Full website or competitive audits are not the work of a minute. They really take time, and deep delving. But, at a glance, you can access some quick metrics to let you know whether a business’ lack of achievement on the organic side of things could be holding them back in the local packs. Get yourself the free MozBar SEO toolbar and try this:

  1. Turn the MozBar on by clicking the little “M” at the top of your browser so that it is blue.
  2. Perform your search and look at the first few pages of the organic results, ignoring anything from major directory sites like Yelp (they aren’t competing with you for local pack rankings, eh?).
  3. Note down the Page Authority, Domain Authority, and link counts for each of the businesses coming up on the first 3 pages of the organic results.
  4. Finally, bring up the website of the business you’re investigating. If you see that the top competitors have Domain Authorities of 50 and links numbering in the hundreds or thousands, whereas your target site is well below in these metrics, chances are good that organic authority is playing a strong role in lack of local search visibility. How do we know this is true? Do some local searches and note just how often the businesses that make it into the 3-pack or the top of the local finder view have correlating high organic rankings.

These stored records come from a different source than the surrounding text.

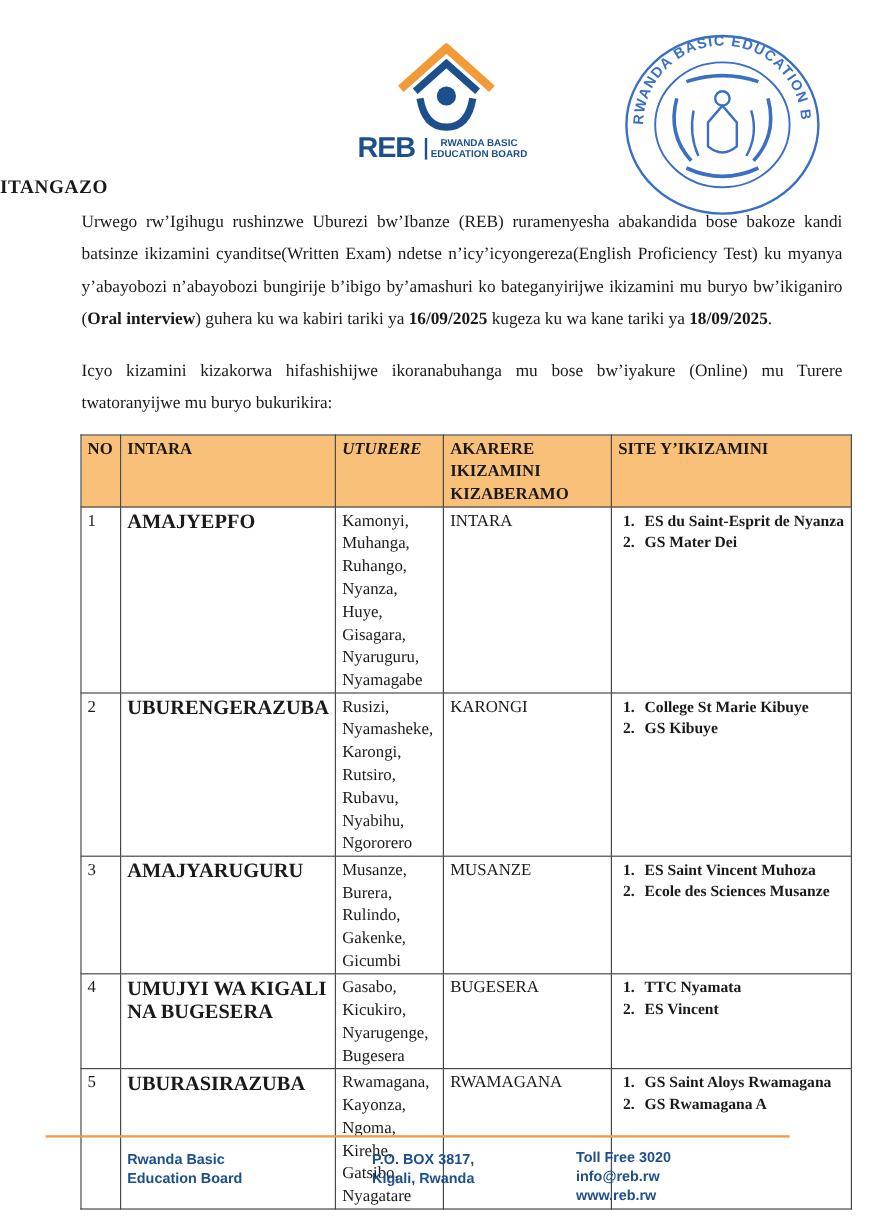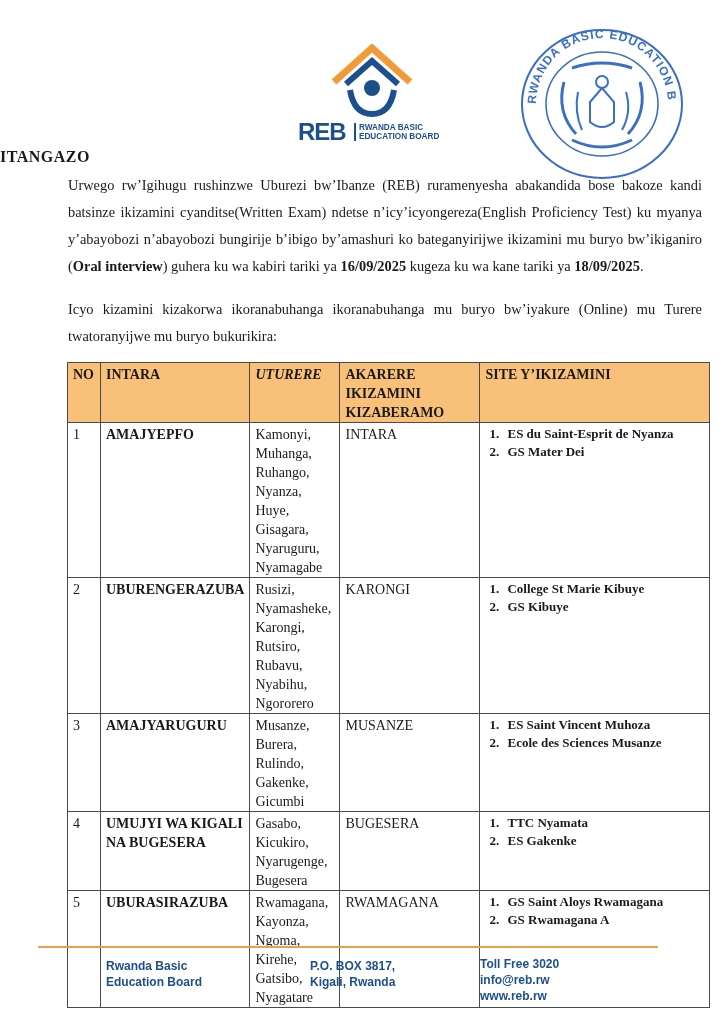"REB" #logo { text-align: none -> center; top: 44px -> 36px }
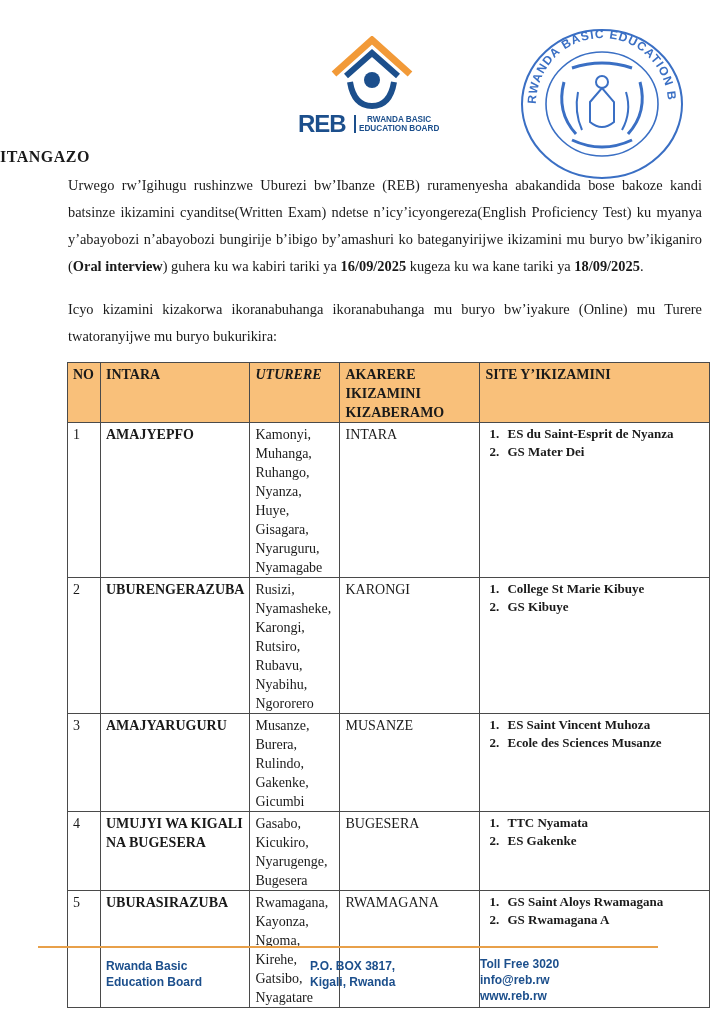"Icyo kizamini kizakorwa ikoranabuhanga" div.abs { text: ikoranabuhanga ikoranabuhanga mu buryo -> hifashishijwe ikoranabuhanga mu bose }
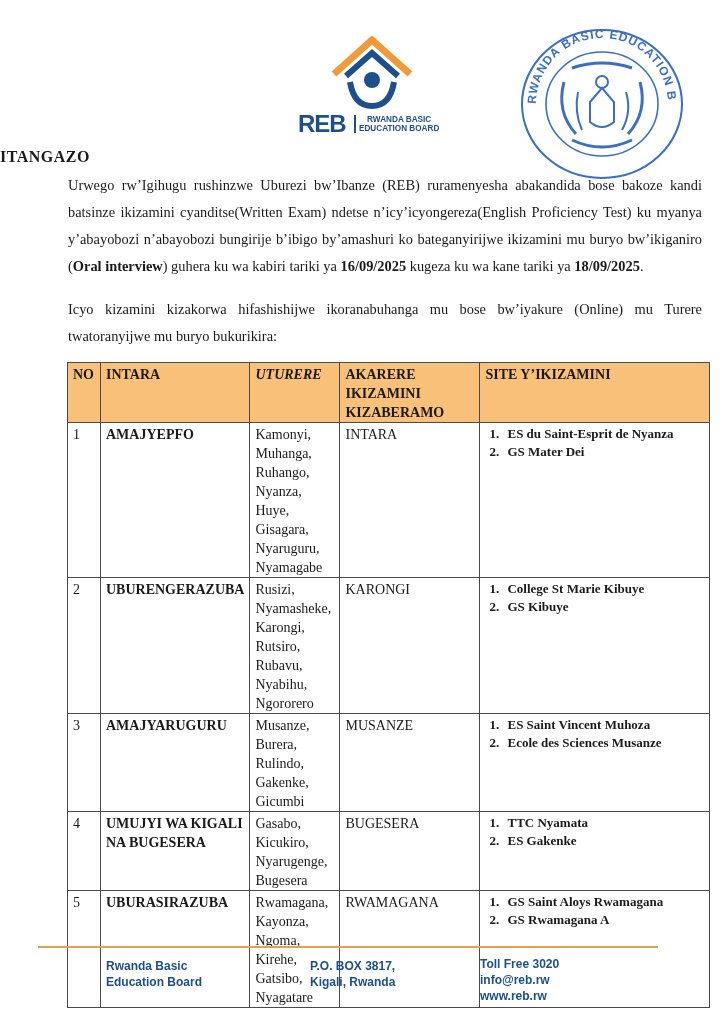"AMAJYEPFO" .intara-cell { font-size: 14px -> 17px }
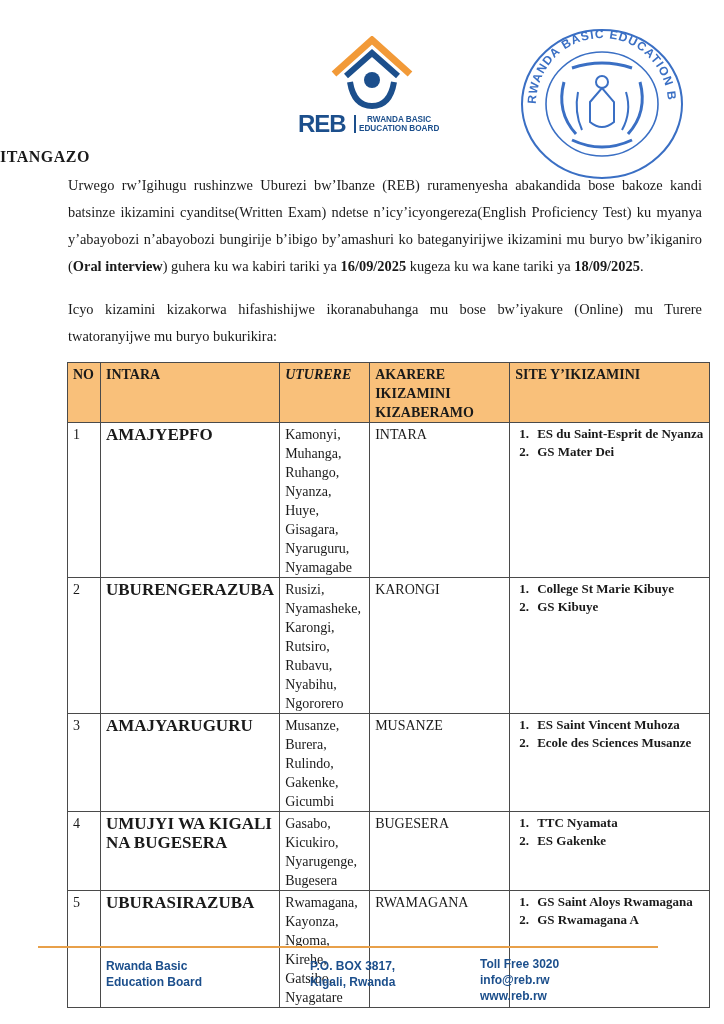"ES Gakenke" span { text: Gakenke -> Vincent }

Where organic authority is poor, a business has a big job of work ahead. They need to focus on content dev + link building + social outreach to begin building up their brand in the minds of consumers and the “RankBrain” of Google.

One other element needs to be mentioned here, and that’s the concept of how time affects authority. When you’re talking to a business with a ranking problem, it’s very important to ascertain whether they just launched their website or just built their local business listings last week, or even just a few months ago. Typically, if they have, the fruits of their efforts have yet to fully materialize. That being said, it’s not a given that a new business will have little authority. Large brands have marketing departments which exist solely to build tremendous awareness of new assets before they even launch. It’s important to keep that in mind, while also realizing that if the business is smaller, building authority will likely represent a longer haul.

☑ Possum effect

Where local rankings are absent, always ask:

“Are there any other businesses in your building or even on your street that share your Google category?”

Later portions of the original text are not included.